** TASK INSTRUCTIONS **
Return each line in the records below that includes "Python".

(Difference listings)
■ ■ ■ ■ ■
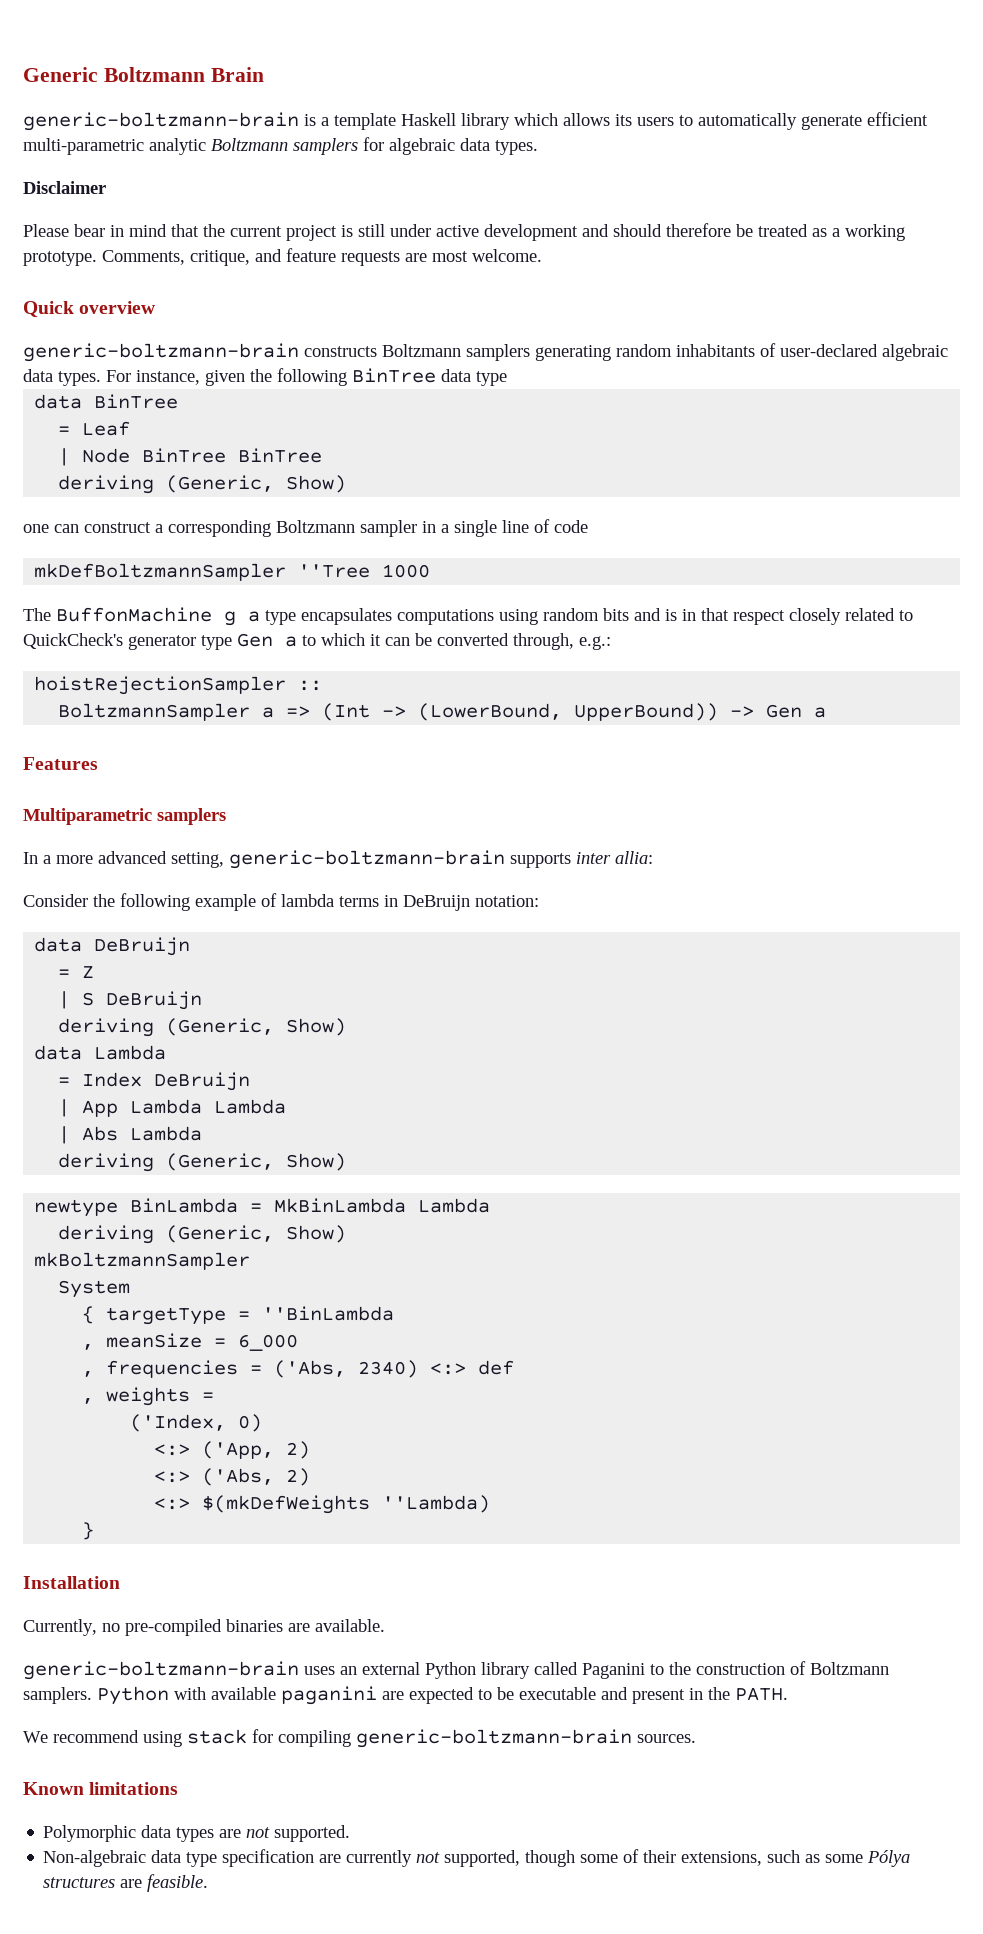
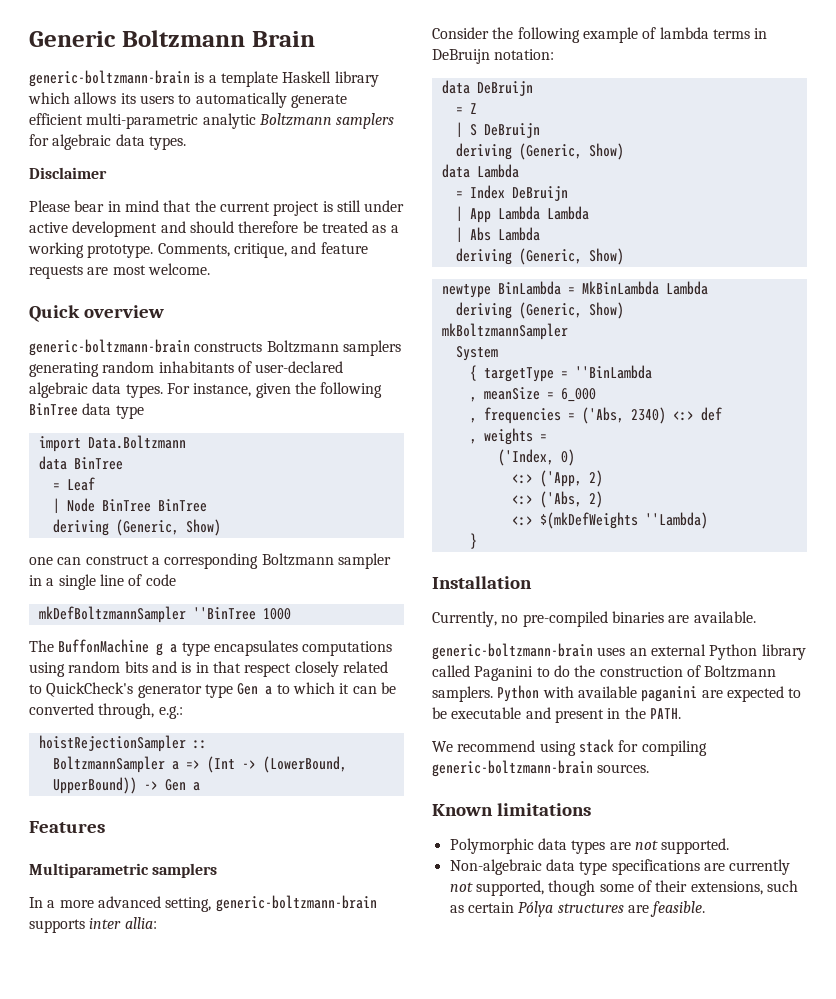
+ import Data.Boltzmann
- mkDefBoltzmannSampler ''Tree 1000
+ mkDefBoltzmannSampler ''BinTree 1000
- generic-boltzmann-brain uses an external Python library called Paganini to the construction of Boltzmann samplers.
+ generic-boltzmann-brain uses an external Python library called Paganini to do the construction of Boltzmann samplers.
- Non-algebraic data type specification are currently not supported, though some of their extensions, such as some Pólya structures are feasible.
+ Non-algebraic data type specifications are currently not supported, though some of their extensions, such as certain Pólya structures are feasible.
■ ■ ■ ■ ■
** OUTPUT FOR THIS TASK **
- generic-boltzmann-brain uses an external Python library called Paganini to the construction of Boltzmann samplers.
+ generic-boltzmann-brain uses an external Python library called Paganini to do the construction of Boltzmann samplers.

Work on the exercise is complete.